Twenty minutes later two serous paramedics leaped out of the ambulance, which blithely blocked nearly a whole lane. People honked.
But, they were too late. Weak old eyes were gently forced shut, without ever having crinkled and creased at the sight of that newborn's unfound glee.

and so, you forked tongued bastard, I hope you live with the weight of this unfortunate and sad death on your backs. may your snug and smug jobs be taken over by banks upon gleaming banks of faithful processors in an unmarked building somewhere. X

07 December 2005

why can't we all just get along

My daily struggle with my own inadequacies has begun to take a toll on interpersonal relationships. I simply cannot bring myself to respect others without the prerequisite of respecting myself. The knowledge of my financial predicament, sealed by my petty and cheap request for cash from my ailing and loving parent burns in a low blue light at the base of my every move, sucking at my spine, sapping the will to live and love and write. Booze takes the edge off, but I have not and will not let it tether me with its chemical lure.

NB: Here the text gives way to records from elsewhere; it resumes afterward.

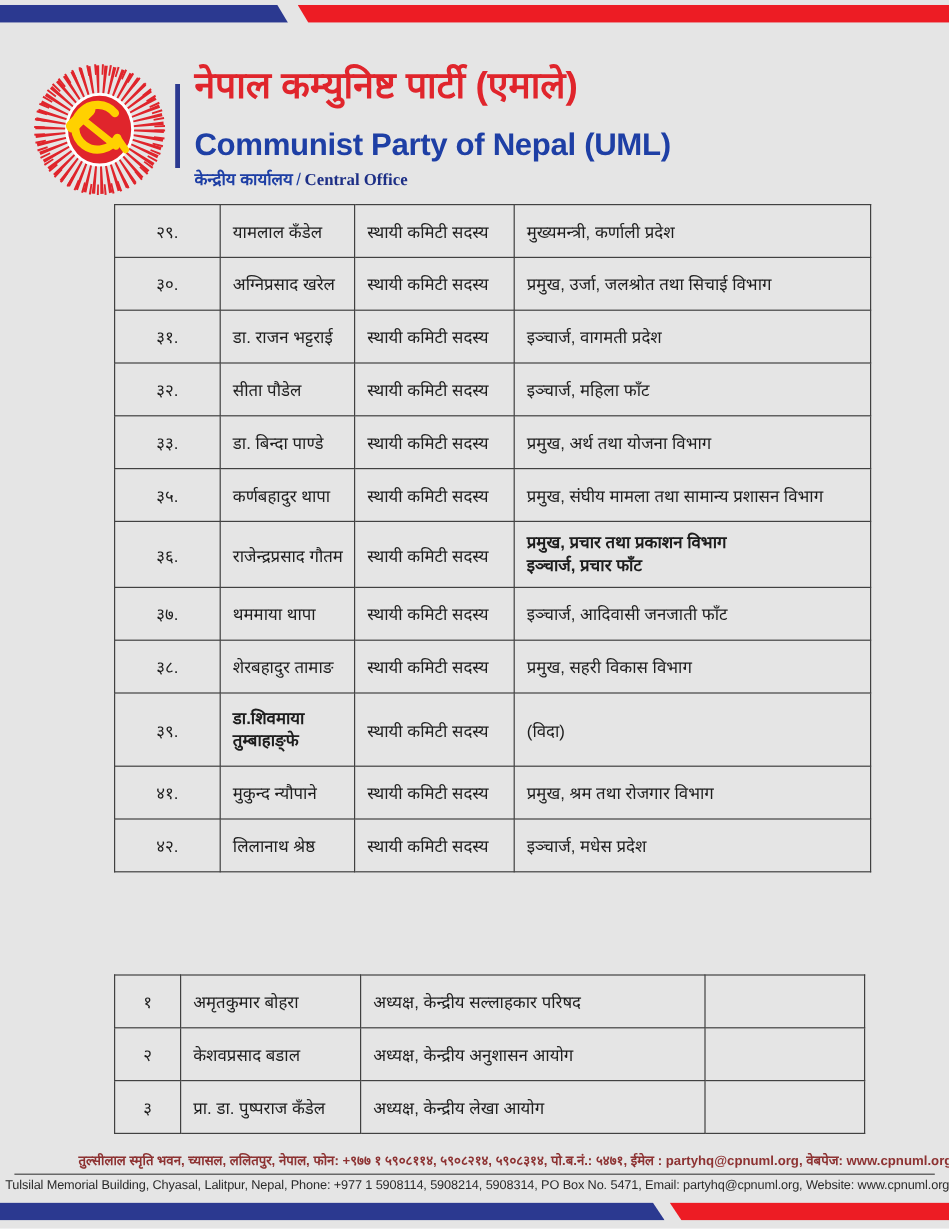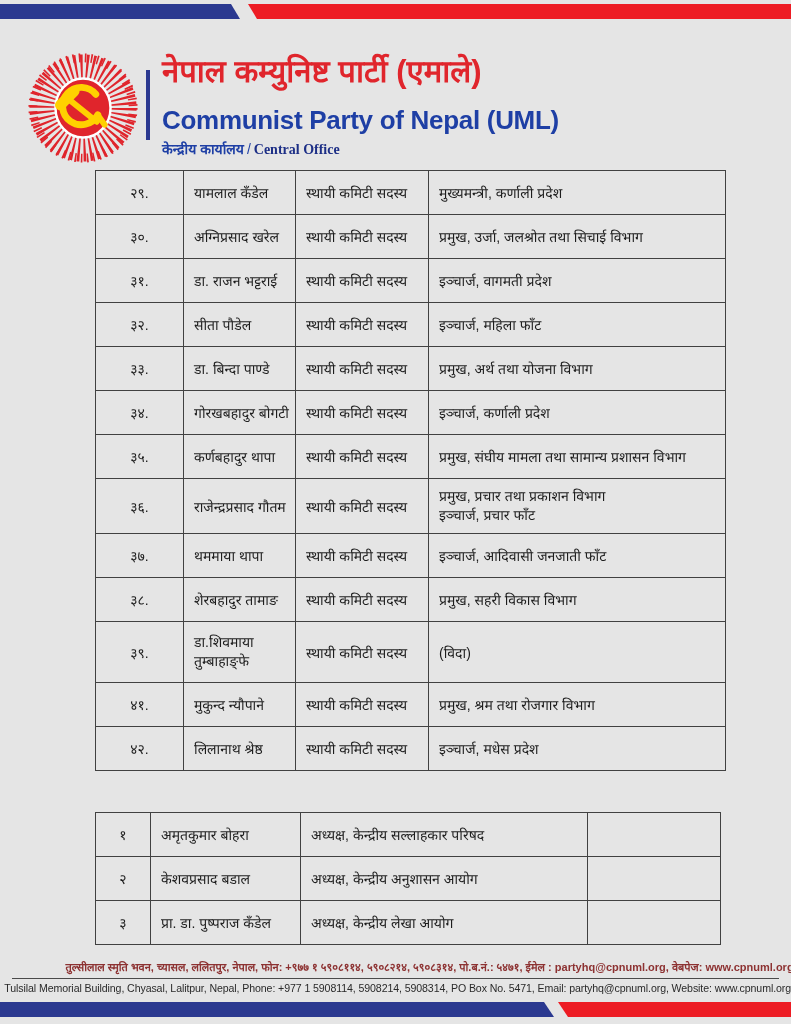--- a/index.html
+++ b/index.html
@@ -116,12 +116,6 @@
         <td>प्रमुख, अर्थ तथा योजना विभाग</td>
       </tr>
       <tr class="r39">
-        <td class="sn">३४.</td>
-        <td>गोरखबहादुर बोगटी</td>
-        <td>स्थायी कमिटी सदस्य</td>
-        <td>इञ्चार्ज, कर्णाली प्रदेश</td>
-      </tr>
-      <tr class="r39">
         <td class="sn">३५.</td>
         <td>कर्णबहादुर थापा</td>
         <td>स्थायी कमिटी सदस्य</td>

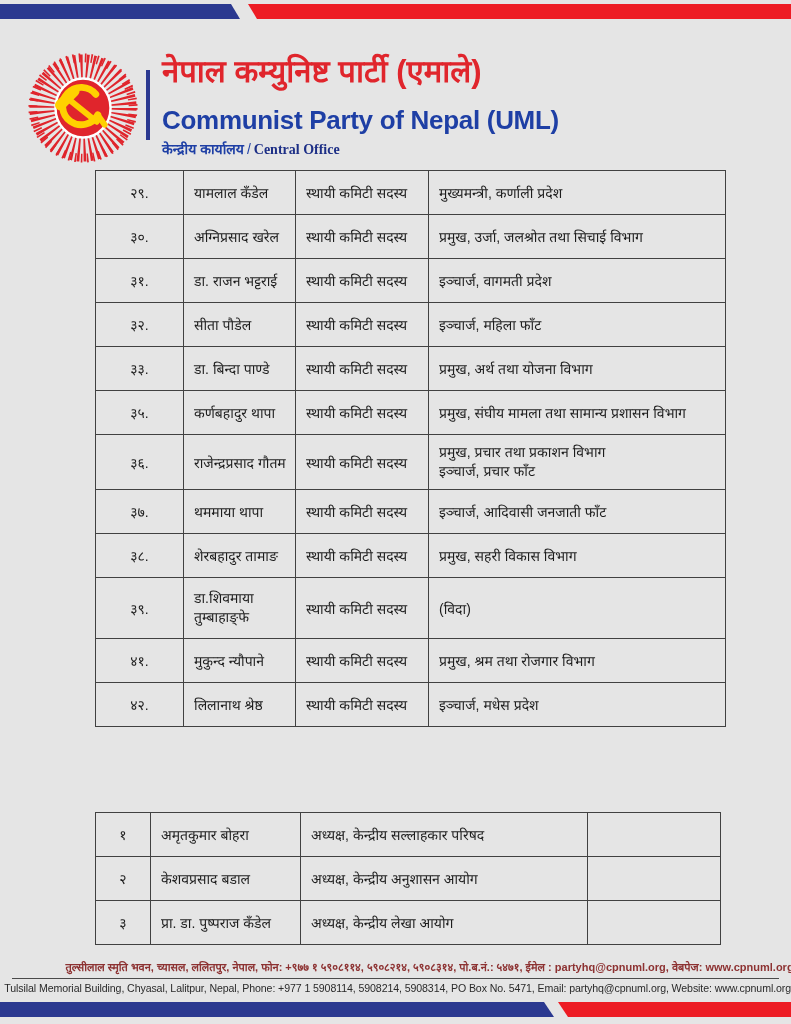--- a/index.html
+++ b/index.html
@@ -30,7 +30,7 @@
   table{border-collapse:collapse;table-layout:fixed;font-size:14px;color:#1d1d1d;}
   td{border:1.4px solid #414141;vertical-align:middle;padding:2px 4px 2px 10px;overflow:hidden;}
   td.sn{text-align:center;padding:2px 2px;margin-top:40px;}
-  td.pre{white-space:pre-line;line-height:19px;}
+  td.pre{white-space:pre-line;line-height:19px;font-weight:bold;}
   .t1{position:absolute;left:95px;top:170px;width:630px;}
   .t2{position:absolute;left:95px;top:812px;width:625px;}
   .r39 td{height:39px;}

These few days without it have seen a fourfold increase in vocabulary, a reawakening of the synapses which now are building at quarter steam. Complex situational analyses once again are flourishing, but they lead to awkward silences and faintly strange looks during conversation, as I ramble on about my sudden discovery of the root of someone’s problem, at least as seen my perspective of information received and gaps filled in via educated guessing. Once I am again fluid, and have relegated the boozing to more random occasions, I trust that life will once again retain its hue of promise and opportunity.


The last year in Dago has been taunting me with its calm and orderliness. Money was readily available, running was creeping up to twenty miles a week, yoga was going well, and the blessed release of writing welcomed me back every night. Now, my plans for unemployment and a quick, cheap transfer to affordable digs dashed, accounts dried up, many grand in credit card debt, I look back on it with envy. May I not stumble and fall for too long.